Rule of thirds – a very elementary photography composition concept. Let’s talk about what it is and how this applies to food photography!
What is the rule of thirds?
Rule of thirds is dividing a photo into 9 squares. 3 across and 3 down. With this grid, you can use it to build a compelling composition.
Rule of thirds helps create balance and intentionally draw the viewer’s eye to certain points of a photo.
Note: If you’ve never heard of this concept let alone applied it, chances are you’re already using it! This is most natural to the human eye which is why it’s such a desirable photography technique!
Can’t envision 9 squares when taking a photo? Cameras have a setting so you can apply this grid on your viewfinder.
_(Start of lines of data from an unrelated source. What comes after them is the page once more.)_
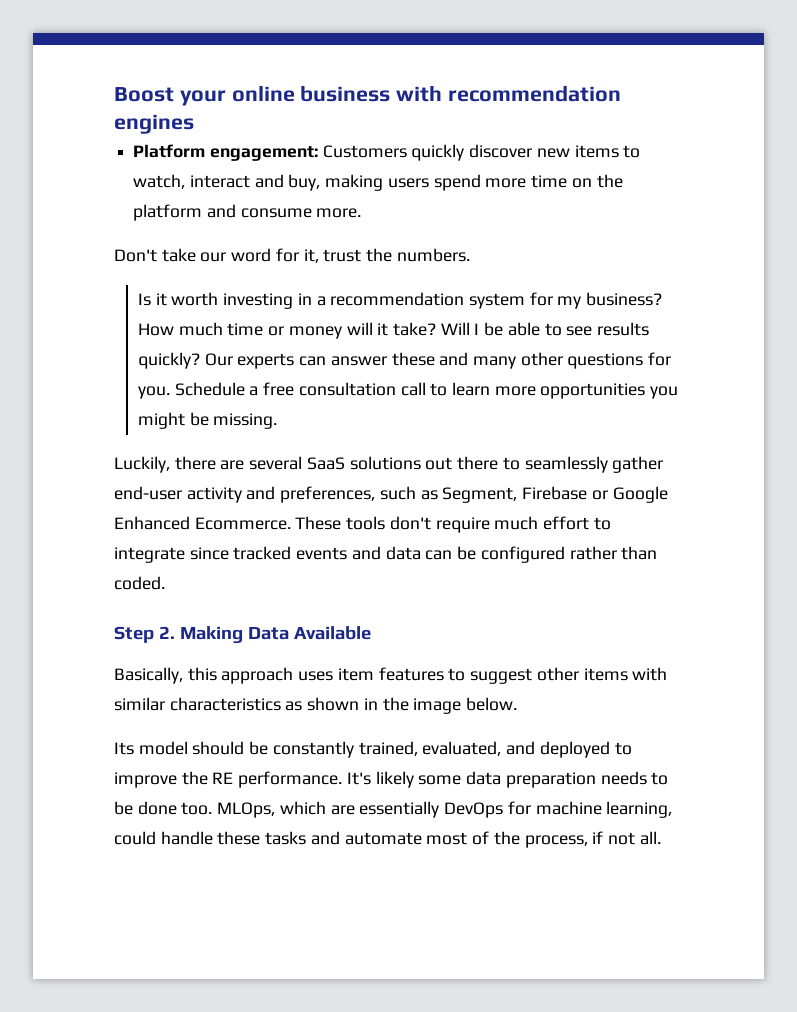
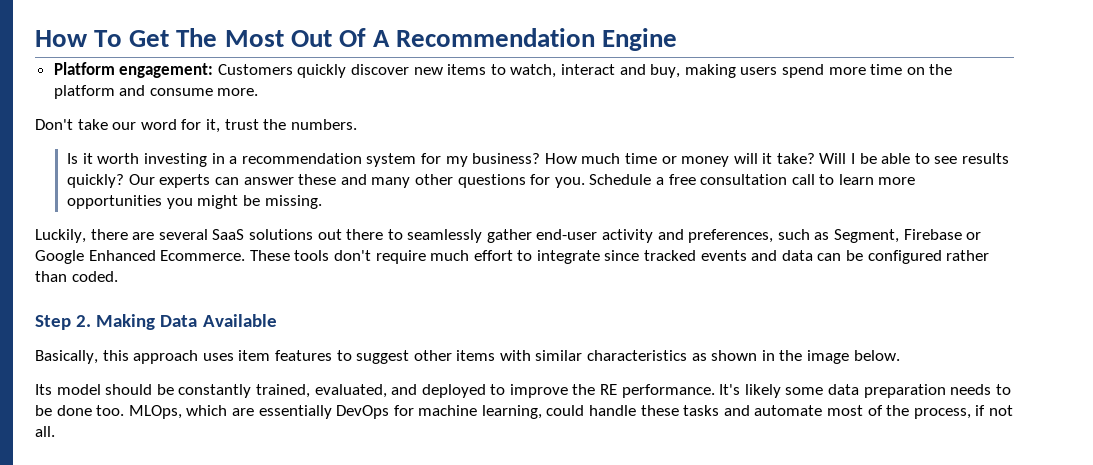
- Boost your online business with recommendation engines
+ How To Get The Most Out Of A Recommendation Engine

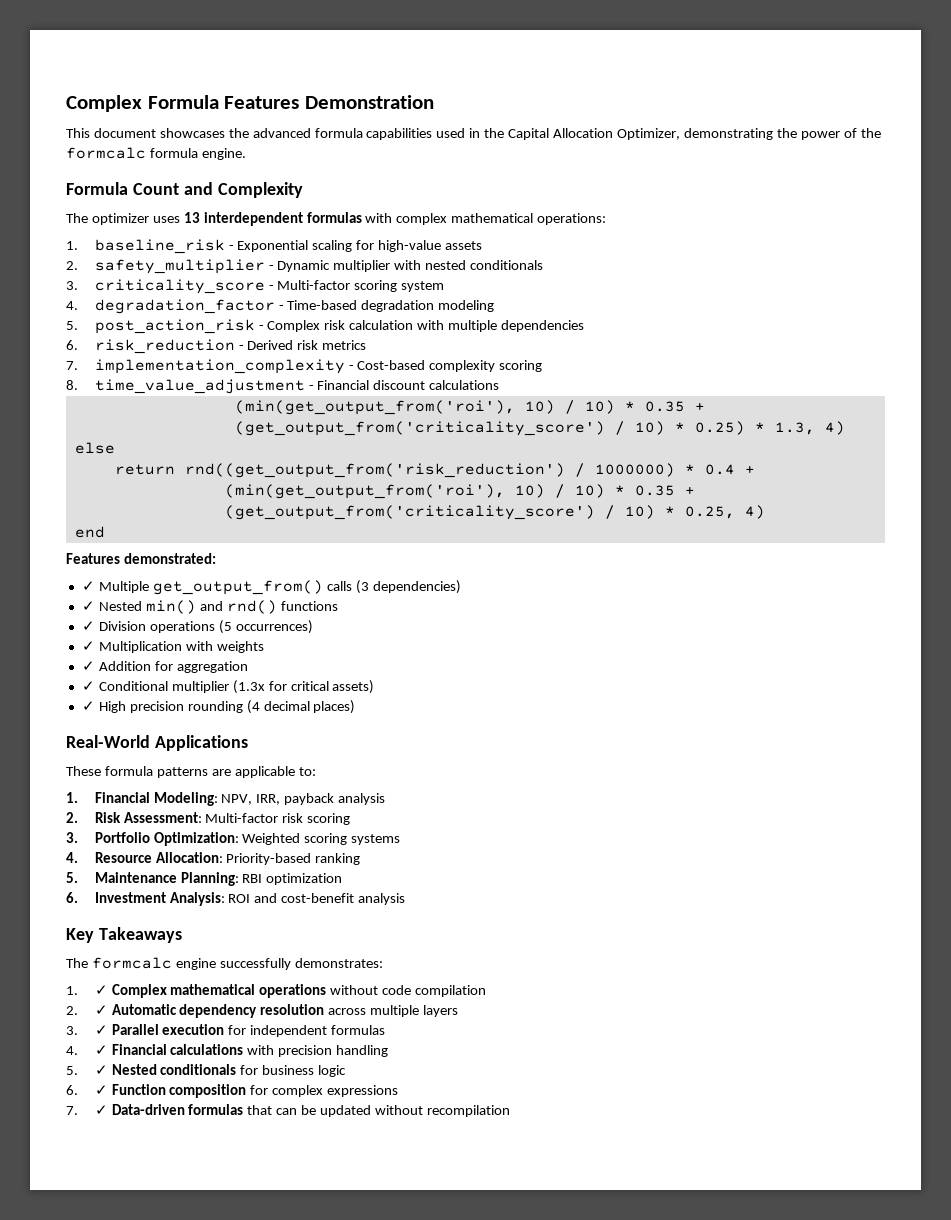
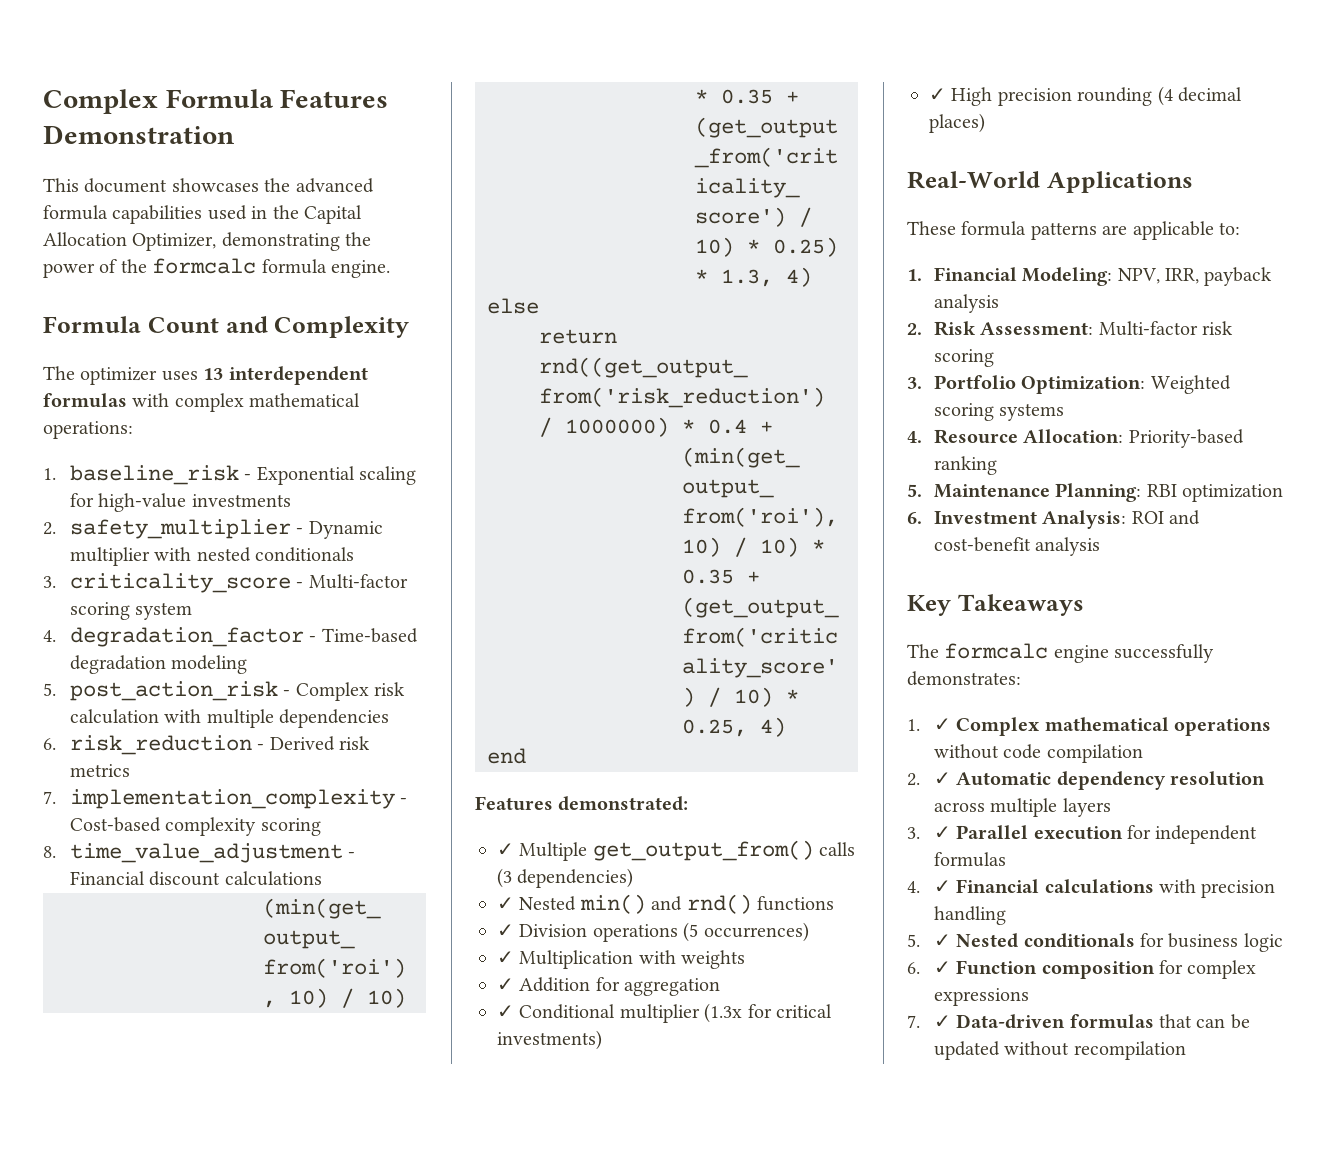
- 1. baseline_risk - Exponential scaling for high-value assets
+ 1. baseline_risk - Exponential scaling for high-value investments
- ✓ Conditional multiplier (1.3x for critical assets)
+ ✓ Conditional multiplier (1.3x for critical investments)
How to apply grid settings on your DSLR camera
Each camera is slightly different (real convenient, right?) but it’s in the menu settings on your camera. A quick Google research of your camera make and model + “grid settings” or “guidelines” should land you to the right place!
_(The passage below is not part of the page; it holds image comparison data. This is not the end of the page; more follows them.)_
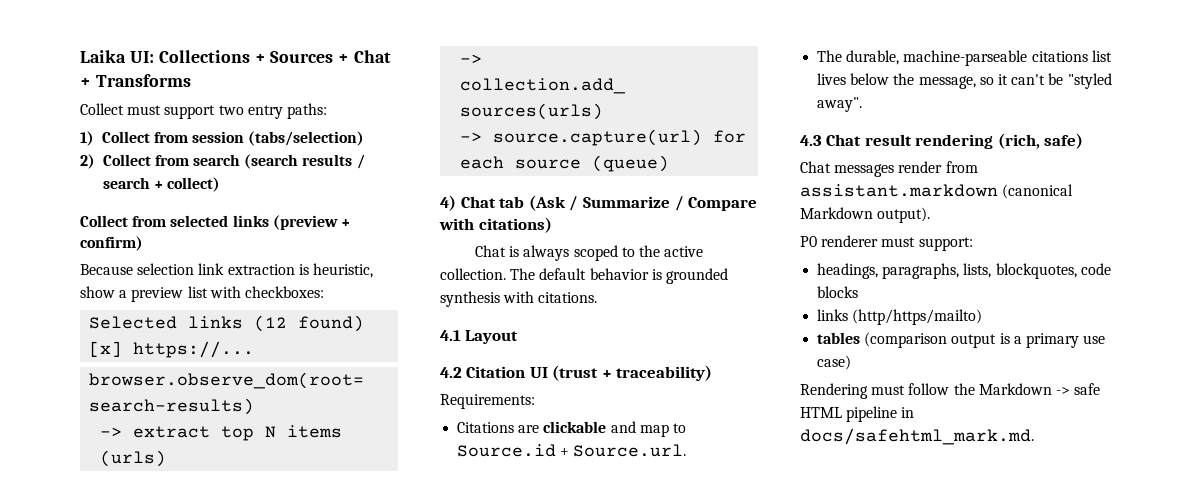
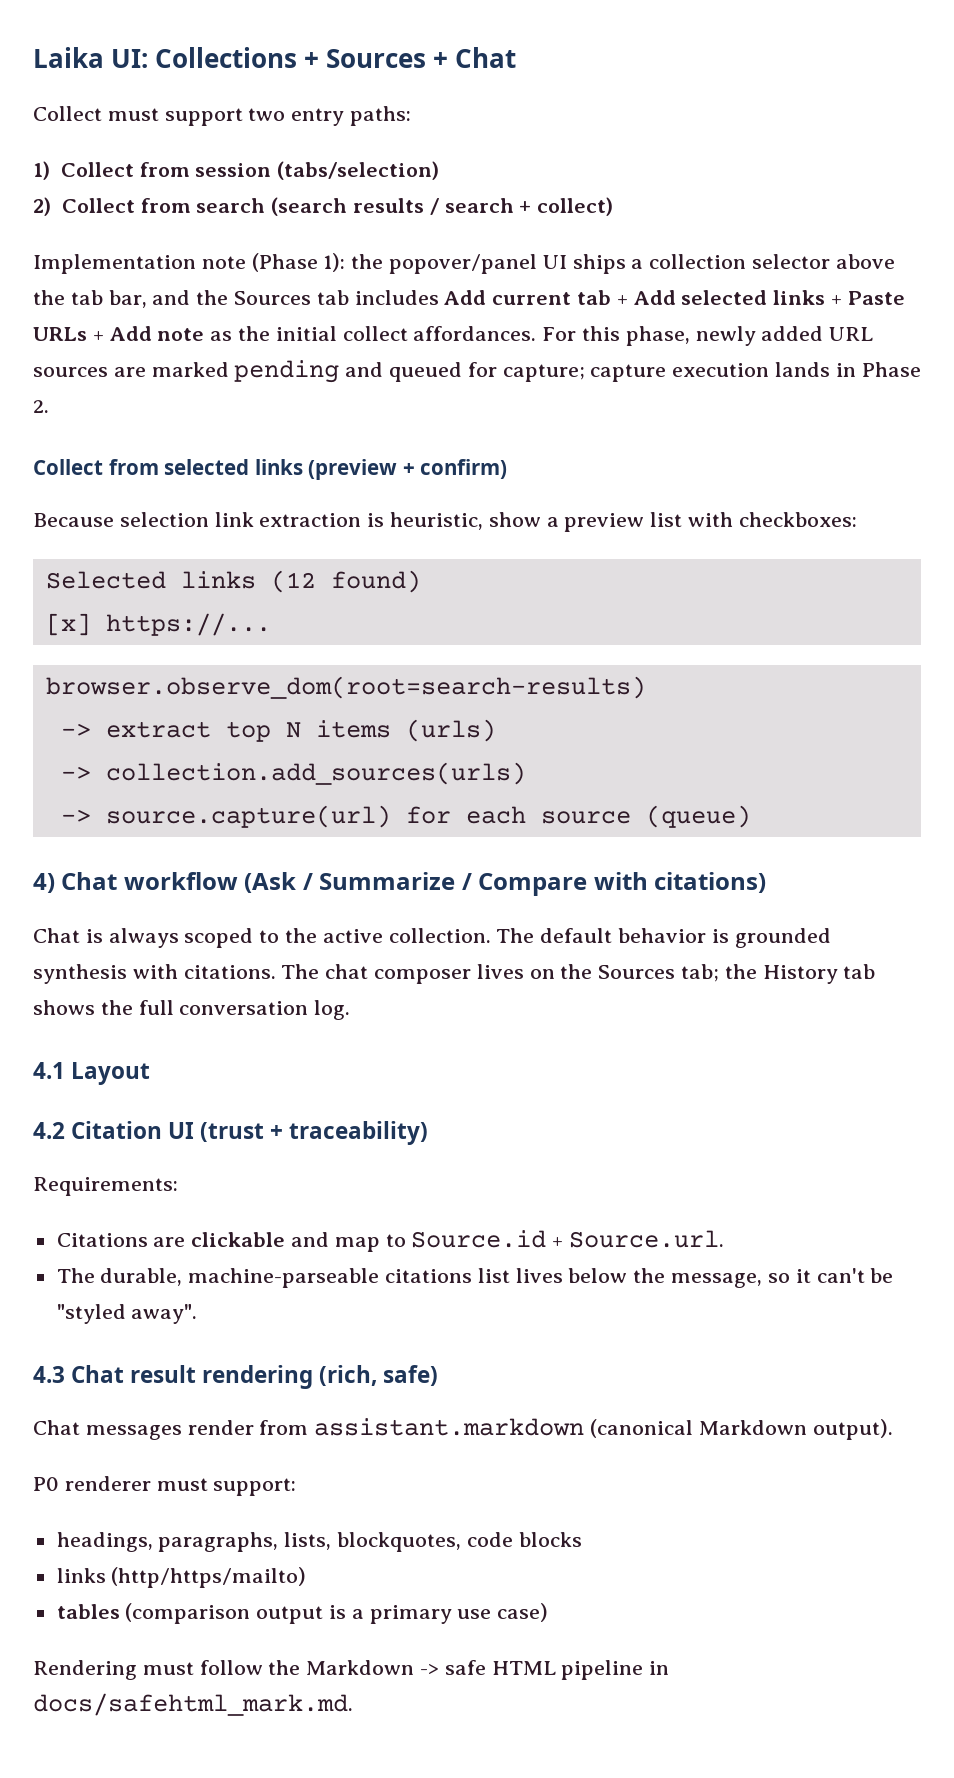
- Laika UI: Collections + Sources + Chat + Transforms
+ Laika UI: Collections + Sources + Chat
+ Implementation note (Phase 1): the popover/panel UI ships a collection selector above the tab bar, and the Sources tab includes Add current tab + Add selected links + Paste URLs + Add note as the initial collect affordances. For this phase, newly added URL sources are marked pending and queued for capture; capture execution lands in Phase 2.
- 4) Chat tab (Ask / Summarize / Compare with citations)
+ 4) Chat workflow (Ask / Summarize / Compare with citations)
+ The chat composer lives on the Sources tab; the History tab shows the full conversation log.

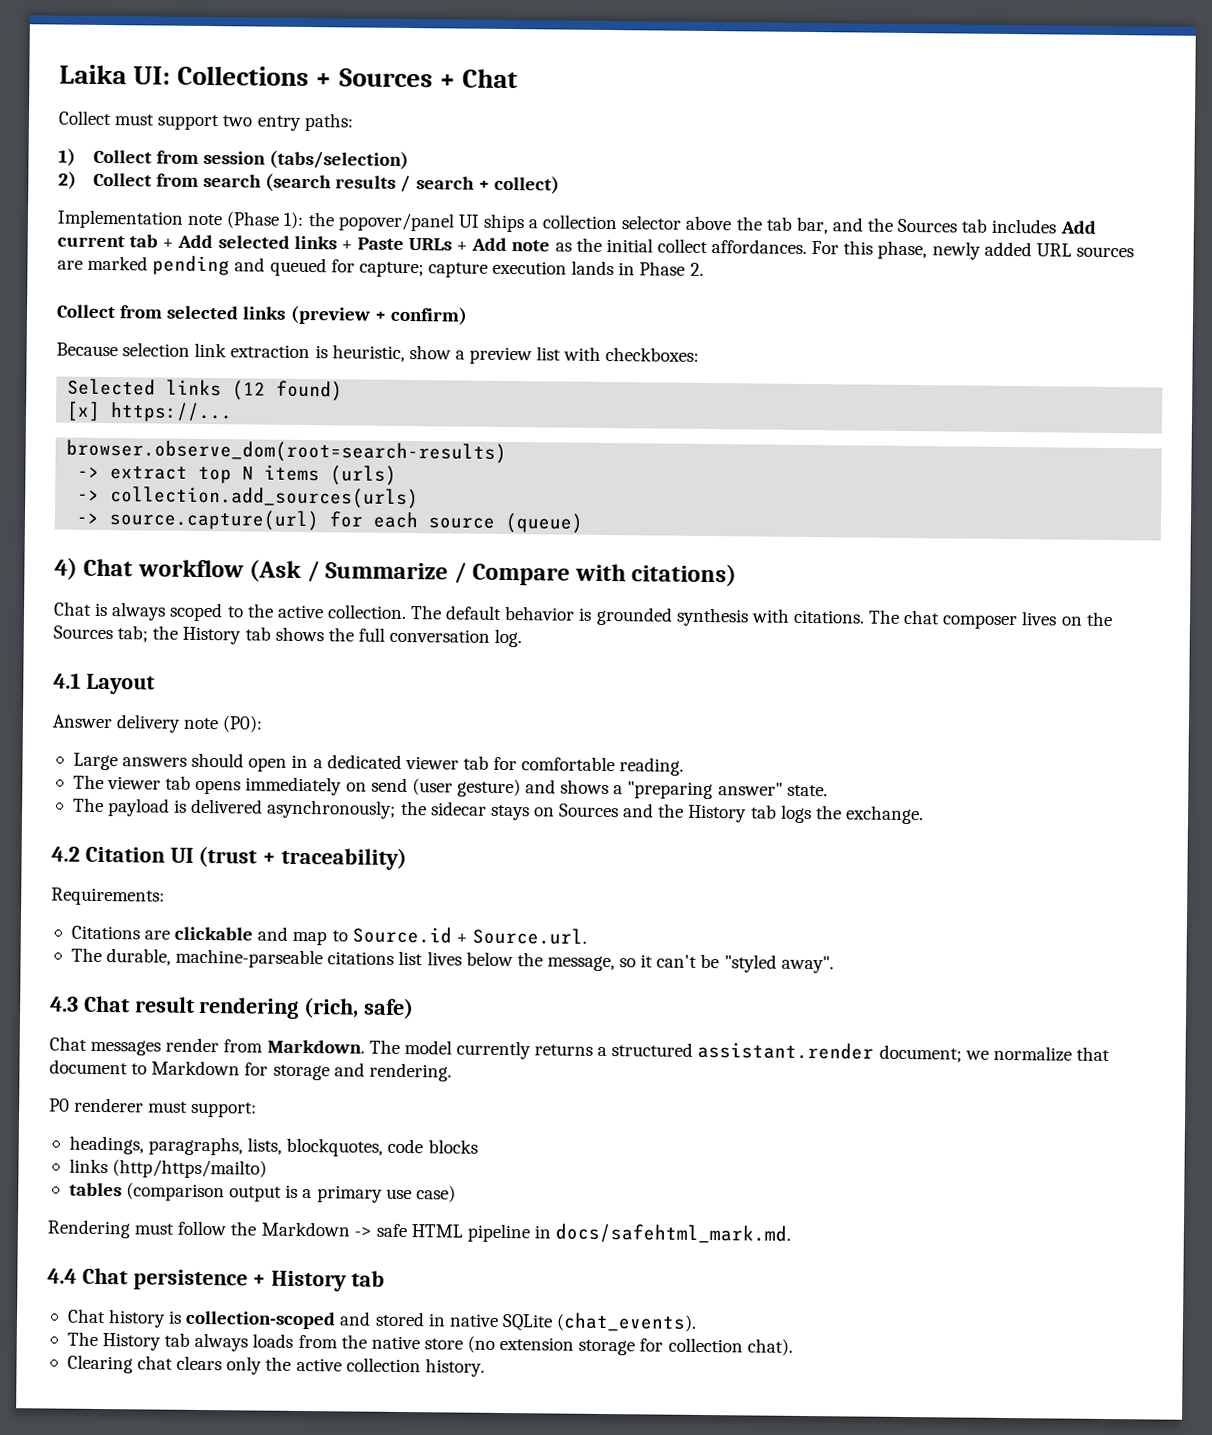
+ Answer delivery note (P0):
+ Large answers should open in a dedicated viewer tab for comfortable reading.
+ The viewer tab opens immediately on send (user gesture) and shows a "preparing answer" state.
+ The payload is delivered asynchronously; the sidecar stays on Sources and the History tab logs the exchange.
- Chat messages render from assistant.markdown (canonical Markdown output).
+ Chat messages render from Markdown. The model currently returns a structured assistant.render document; we normalize that document to Markdown for storage and rendering.
+ 4.4 Chat persistence + History tab
+ Chat history is collection-scoped and stored in native SQLite (chat_events).
+ The History tab always loads from the native store (no extension storage for collection chat).
+ Clearing chat clears only the active collection history.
How to use the rule of thirds in food photography?
K, so we have the concept down, how does this relate to food? There are two primary ways I like to use the grid:
- Place objects in intersecting points of the grid
- Have your subject only occupy 1/3-2/3 of the grid
Place objects at intersecting points:
Have you ever looked at a picture of food and it was off center, but it’s a beautiful food photo regardless? You may not know how to explain why you like a photo, but you just do.
That’s because this grid is natural to the human eye.
And most likely, that off-centered subject lied at the intersection of points on the grid.
Tip: For overhead shots, placing objects off-center is typically a more compelling and “less awkward” picture. (sometimes, not all the time)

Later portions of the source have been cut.